The women had been up since 6:00 a.m. preparing for about 100 people who gathered for the 2:00 p.m. Teotitlan time midday meal. Alejandrina said the beef had been stewing in an olla since the early morning hours. Reyna offered me a spoon but I preferred the Zapotec way of dipping the fresh made tortilla into the spicy mole and tearing off a bit of the toro to eat together accompanied by fresh horchata.
As is tradition, the men are seated separately and served first. Then, a section of the table is cleared for the abuelos, mothers and children to sit together. Everyone drinks beer and mezcal as the band plays, the host family begins the bailando, the Zapotec line dance that is de rigueur at every function. Then, the masquers who danced in the plaza the night before (and all the next night) make their grand entrance.
Late in the afternoon, around 6:00 p.m. Teotitlan time, the group will exit the Mendoza Ruiz home and begin its procession to the plaza outside the municipal building in front of the rug market.

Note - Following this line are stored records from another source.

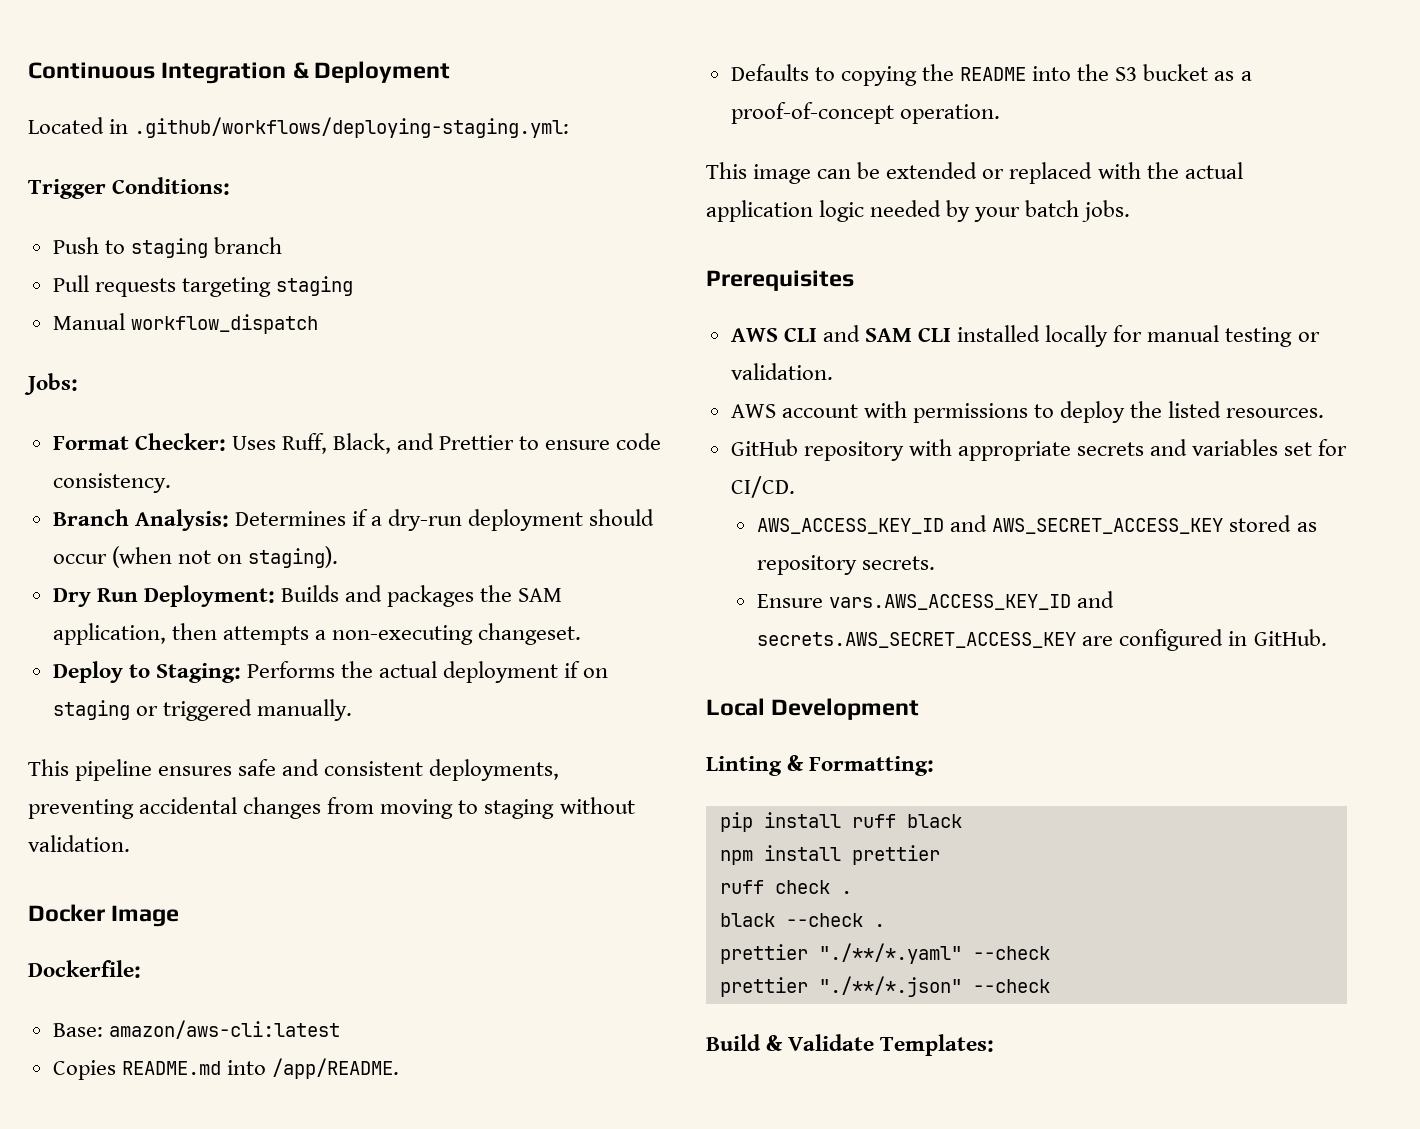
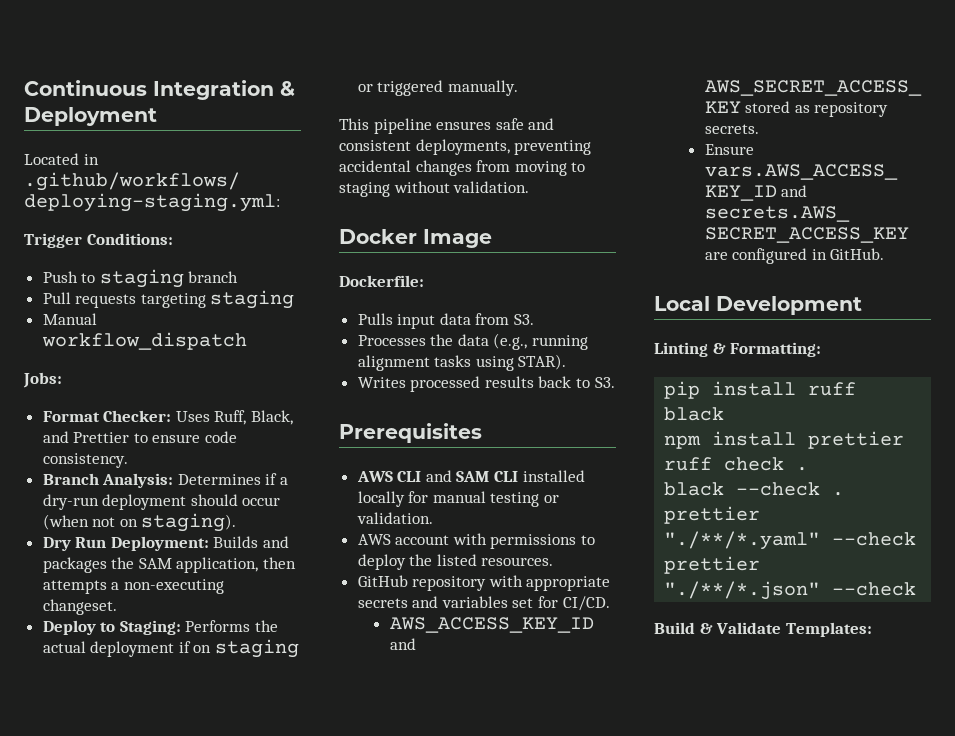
- Base: amazon/aws-cli:latest
- Copies README.md into /app/README.
- Defaults to copying the README into the S3 bucket as a proof-of-concept operation.
- This image can be extended or replaced with the actual application logic needed by your batch jobs.
+ Pulls input data from S3.
+ Processes the data (e.g., running alignment tasks using STAR).
+ Writes processed results back to S3.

Again, the crowd will gather to watch the masquers make merry, eat nieves and cream-filled pastries, and sit mesmerized as sun sets. (Oaxaca time for the celebration is 7-10 p.m. through Friday.) Best estimates were a crowd of 500-700 people, so get there early to snag a front row seat!
We made our way there by various modes of transportation: by foot, by tuk-tuk, by car and by truck. I didn’t see anyone on the back of a donkey.
The merriment will continue through the night and into the morning, when the troupe returns to the Mendoza Ruiz family at 6:00 a.m. for another meal to fortify themselves for Day Three. As I write this, it is Day Three and I can hear the band in the distance. Today, the festival is in our section of town and another family will host the meal and merry-making. To be continued: food, beer, mezcal, dancing, music, processions, clean-up, and interconnected community.
P.S. I managed to take over 700 photos between 3:00 and 9:00 p.m. and culled them down to what I am showing you here using Lightroom, my new lifesaver! thanks to the Oaxaca Portrait Photography Workshop we just finished.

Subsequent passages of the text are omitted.